(Supplied entries Opens)

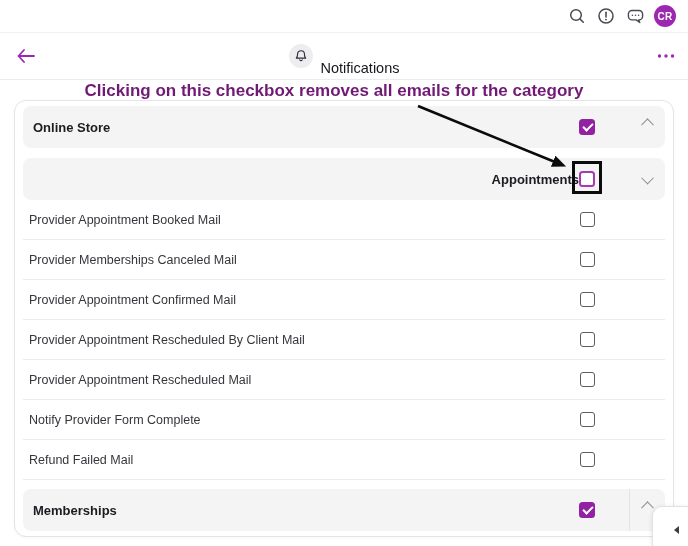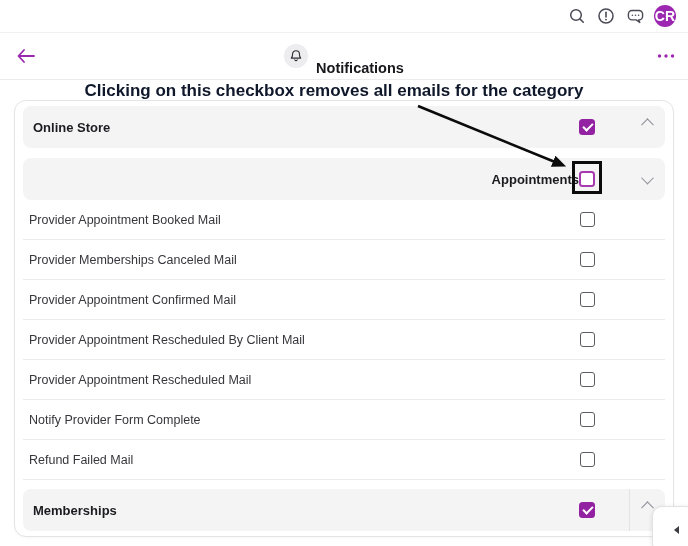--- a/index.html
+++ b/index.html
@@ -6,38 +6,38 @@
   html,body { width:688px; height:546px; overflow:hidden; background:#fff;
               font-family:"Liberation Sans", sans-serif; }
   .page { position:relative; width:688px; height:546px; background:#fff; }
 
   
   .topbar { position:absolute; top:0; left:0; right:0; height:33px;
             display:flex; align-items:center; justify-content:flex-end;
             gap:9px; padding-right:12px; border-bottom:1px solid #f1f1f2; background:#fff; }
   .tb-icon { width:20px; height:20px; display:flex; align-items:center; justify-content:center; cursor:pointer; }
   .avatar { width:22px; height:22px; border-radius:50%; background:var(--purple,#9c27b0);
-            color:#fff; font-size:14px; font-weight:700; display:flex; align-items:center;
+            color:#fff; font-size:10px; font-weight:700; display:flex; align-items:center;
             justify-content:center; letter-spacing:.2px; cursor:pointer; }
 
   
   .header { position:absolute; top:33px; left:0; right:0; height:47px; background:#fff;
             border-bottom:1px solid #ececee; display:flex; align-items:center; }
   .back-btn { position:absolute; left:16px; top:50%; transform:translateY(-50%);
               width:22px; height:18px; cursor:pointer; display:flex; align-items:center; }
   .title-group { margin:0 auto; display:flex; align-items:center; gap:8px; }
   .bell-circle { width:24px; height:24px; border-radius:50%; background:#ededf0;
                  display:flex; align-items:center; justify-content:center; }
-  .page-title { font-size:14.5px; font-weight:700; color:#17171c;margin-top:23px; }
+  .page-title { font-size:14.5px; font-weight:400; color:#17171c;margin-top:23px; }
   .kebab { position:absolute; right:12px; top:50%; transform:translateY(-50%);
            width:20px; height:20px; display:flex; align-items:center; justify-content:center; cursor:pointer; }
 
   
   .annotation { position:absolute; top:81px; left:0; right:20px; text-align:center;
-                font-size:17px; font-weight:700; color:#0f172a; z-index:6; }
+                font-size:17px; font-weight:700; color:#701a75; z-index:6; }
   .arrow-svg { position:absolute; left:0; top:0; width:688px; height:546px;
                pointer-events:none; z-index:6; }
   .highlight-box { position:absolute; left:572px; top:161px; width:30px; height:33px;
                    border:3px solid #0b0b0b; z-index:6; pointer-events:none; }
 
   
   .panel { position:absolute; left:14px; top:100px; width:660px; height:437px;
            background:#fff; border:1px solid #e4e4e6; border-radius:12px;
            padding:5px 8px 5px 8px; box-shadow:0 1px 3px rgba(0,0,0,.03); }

(Supplied entries Closes)

• [Your instructions]: Across all the records, find the lines containing the word "pointer" and reproduce each one.

• [Response area]:
   .tb-icon { width:20px; height:20px; display:flex; align-items:center; justify-content:center; cursor:pointer; }
             justify-content:center; letter-spacing:.2px; cursor:pointer; }
               width:22px; height:18px; cursor:pointer; display:flex; align-items:center; }
            width:20px; height:20px; display:flex; align-items:center; justify-content:center; cursor:pointer; }
                pointer-events:none; z-index:6; }
                    border:3px solid #0b0b0b; z-index:6; pointer-events:none; }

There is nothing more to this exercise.